Marija Mascha Dabic: „Der Balkan ist für mich nicht nur Familie und Krieg.“

(Foto: Szene Wien)

Über die Situation junger Studenten mit Migrationshintergrund in Österreich und über die Herausforderungen, mit denen ÜbersetzerInnen konfrontiert sind, hat KOSMO mit der Professorin, Schriftstellerin und Übersetzerin Masha Dabic gesprochen.

Marija Mascha Dabic wurde 1981 in Sarajevo geboren. In den schlimmsten Kriegstagen 1992 kam sie mit ihrer Familie nach Österreich.
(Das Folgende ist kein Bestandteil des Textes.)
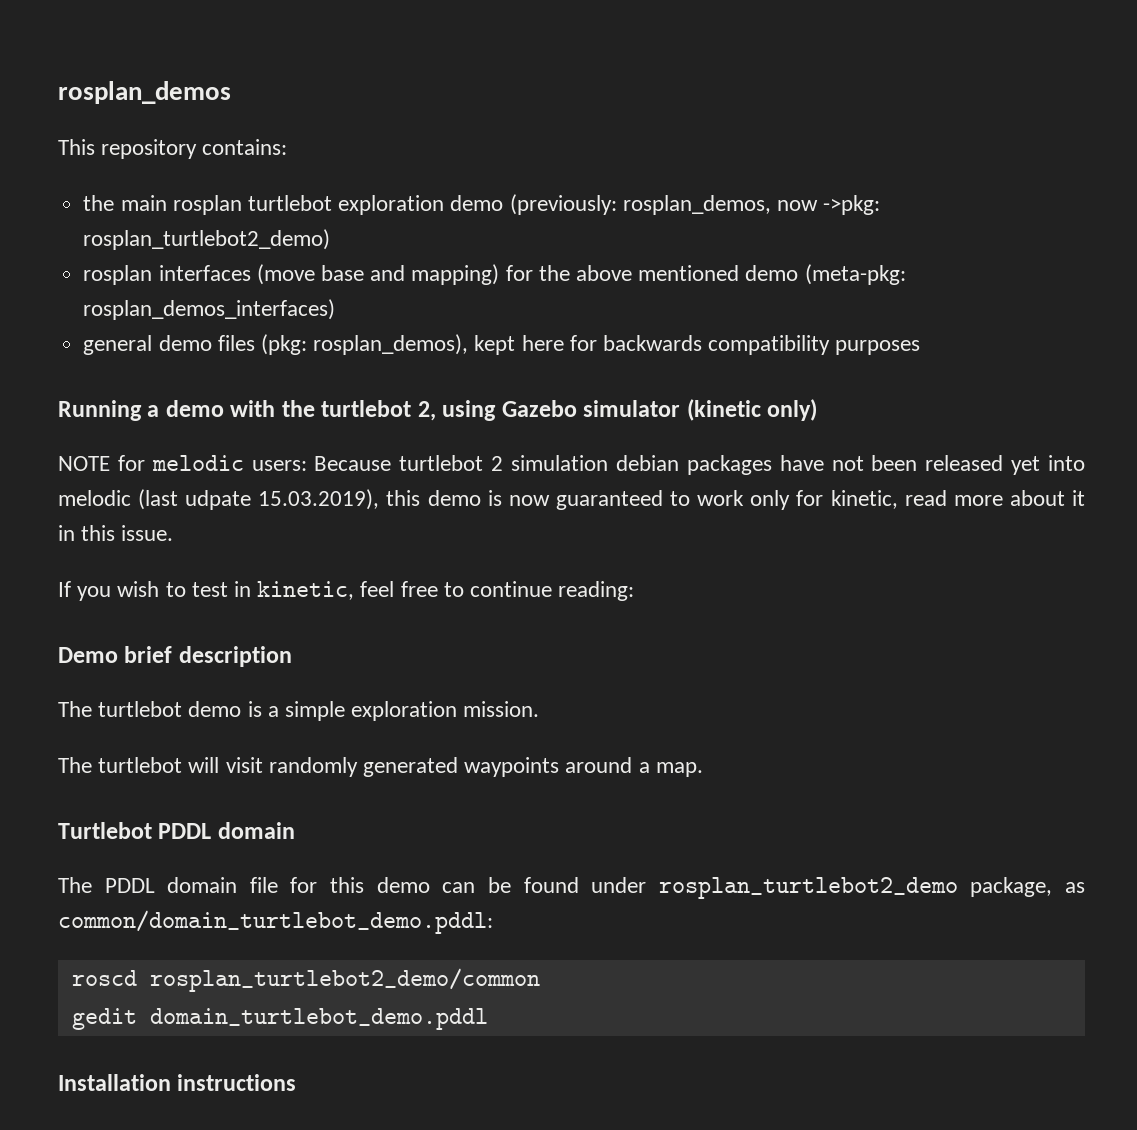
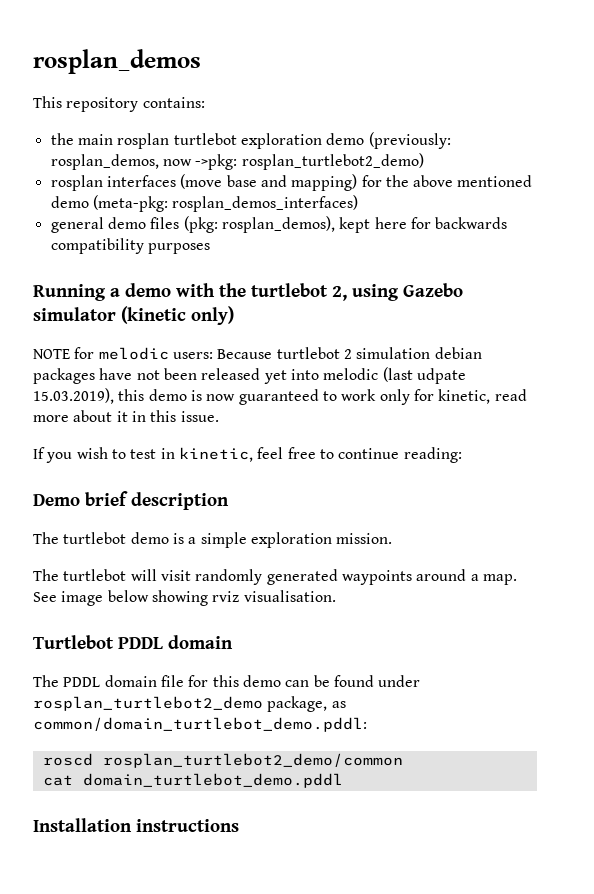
(703, 769) none -> [33,590,336,606] See image below showing rviz visualisation.
[71,1008,137,1030] gedit -> [42,775,73,786] cat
Heute arbeitet sie an der Universität Wien, wo sie Aspekte des mündlichen Übersetzens in die russische und deutsche Sprache vermittelt. Ihr literarisches Erstlingswerk „Gubici trenjem“ („Reibungsverluste“) schrieb sie 2017. Im selben Jahr gelangte sie mit diesem Buch in die engere Auswahl für den Österreichischen Buchpreis und 2018 erhielt sie den Literatur-Förderungspreis der Stadt Wien.

KOSMO: Es ist lange her, dass Sie 1992 mit Ihrer Familie nach Österreich kamen. Wie sehr hat sich das Verhältnis Österreichs zu den Migrantengruppen aus dem Gebiet des ehemaligen Jugoslawiens seitdem verändert?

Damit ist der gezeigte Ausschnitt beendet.